Mein Team und ich sind alle gehörlos und zweisprachig in geschriebenem Englisch und amerikanischer Gebärdensprache. Vor ein paar Monaten haben wir an einigen Passagen des Alten Testaments über den Untergang von Juda und die Zerstörung des Tempels in Jerusalem gearbeitet. Wir haben diese Verse gelesen und analysiert und darüber gesprochen, wie man sie übersetzt.
Doch als wir den Dolmetscher dann filmten, waren wir alle erstaunt darüber, wie widerwärtig das Verhalten der Israeliten gegenüber Gott tatsächlich war. Kein Wunder, dass er so wütend auf sie war. Mit eigenen Augen zu sehen, wie die Taten der Israeliten in der Darbietung des Dolmetschers zum Leben erweckt wurden, machte das Ganze noch abstoßender und ergreifender. Als wir zu dem Teil kamen, an dem es um die eigentliche Zerstörung des Tempels ging, war das wie ein Schlag in die Magengrube für uns. Wir spürten die Trauer über diesen Verlust und das Exil mehr als je zuvor beim Lesen von englischen Übersetzungen.
Obwohl die Übersetzung in Gebärdensprache den gleichen Inhalt und den gleichen Sinn vermittelt wie die Übersetzung in geschriebener Sprache, bringt sie Ebenen von Bedeutung zum Vorschein, die bei Übersetzungen in geschriebener Sprache normalerweise nicht so auffällig sind. Neue und andere Dinge springen einem entgegen und berühren einen anders.

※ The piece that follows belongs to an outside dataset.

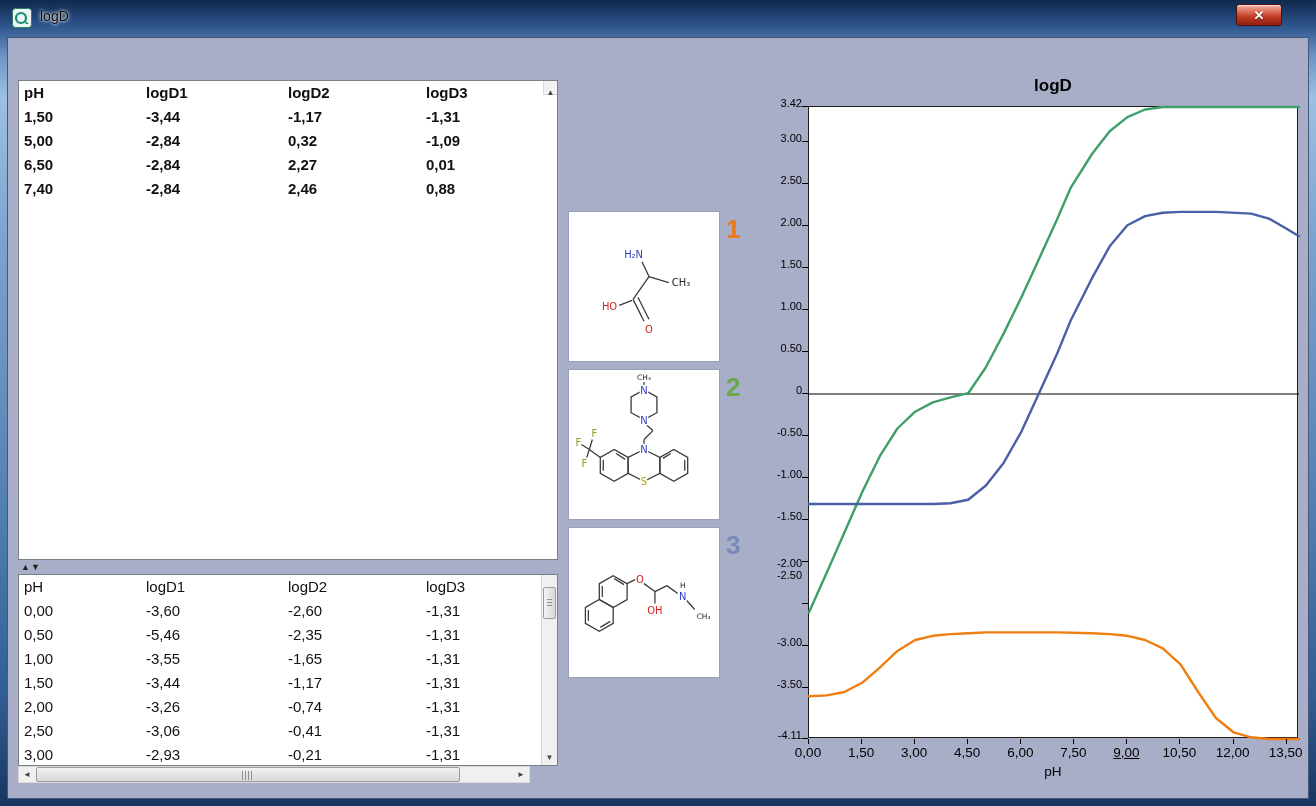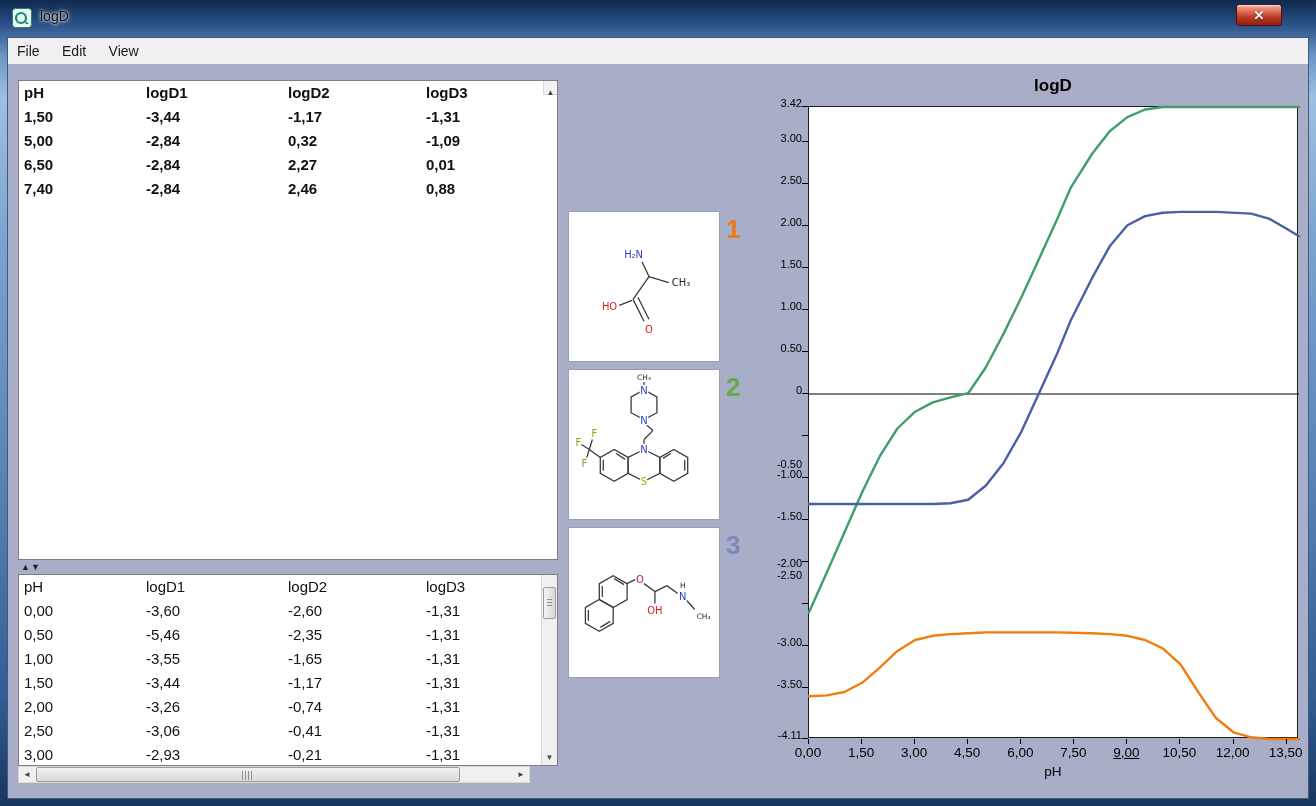"File Edit View" div.menubar { html: <div> <span>File</span> <span>Edit</span> <span>View</span> </div> -> none }
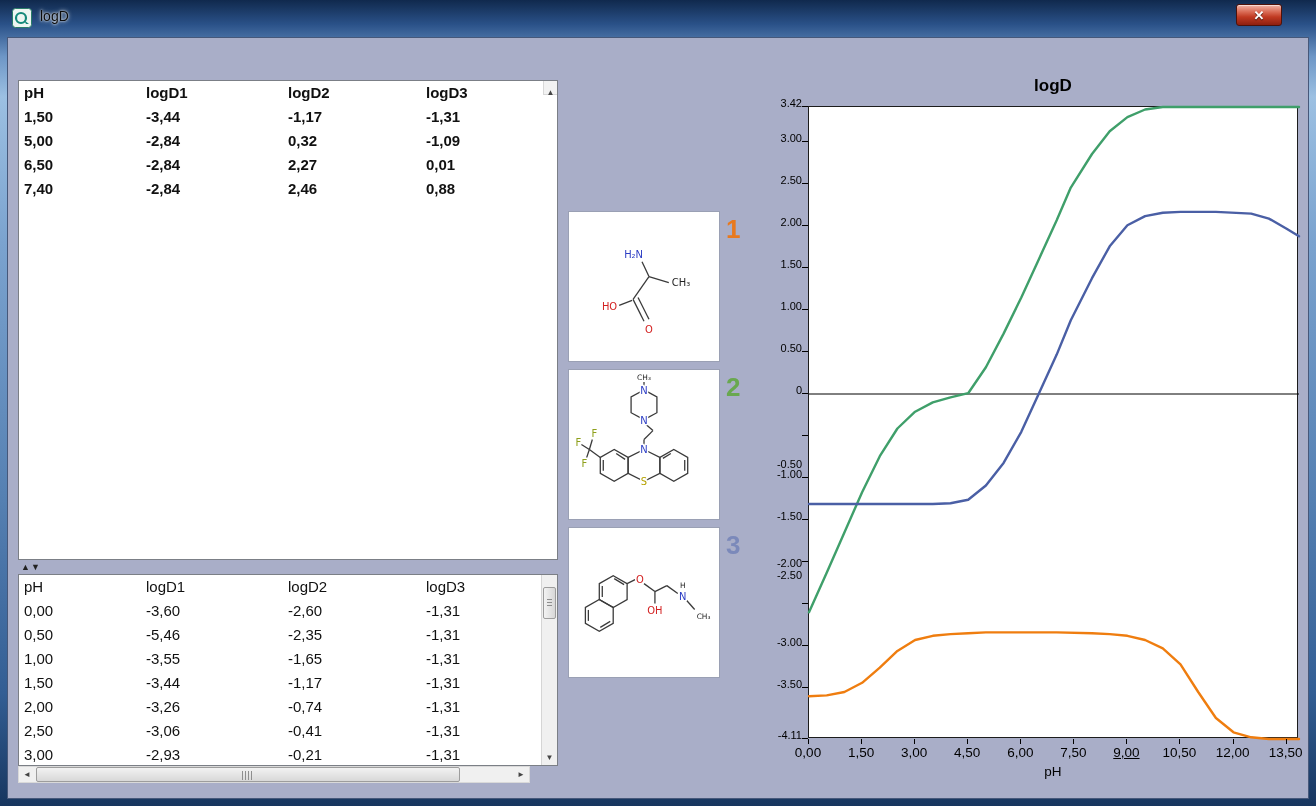"-0.50" div.y-lab { margin-top: 32px -> none }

Es hat mich wirklich überrascht, zu lernen, was für eine Wirkung Übersetzungen in Gebärdensprache auf dich hatten. Manchmal denke ich, dass Menschen, die Gebärdensprachen nicht gelernt haben, nicht wirklich verstehen, was sie sehen. Aber deine Beobachtungen haben mir klar gemacht, dass, wenn man sich als ein hörender Nicht-Gebärdensprachler die Zeit nimmt, sich mit einer Übersetzung in Gebärdensprache wirklich zu beschäftigen – und nicht nur einen Blick auf die Videos wirft –, dann kann man den Text auf eine neue, tiefere Weise sehen und neue Einsichten gewinnen. Man muss Gebärdensprache nicht beherrschen, um von der Übersetzung berührt zu werden.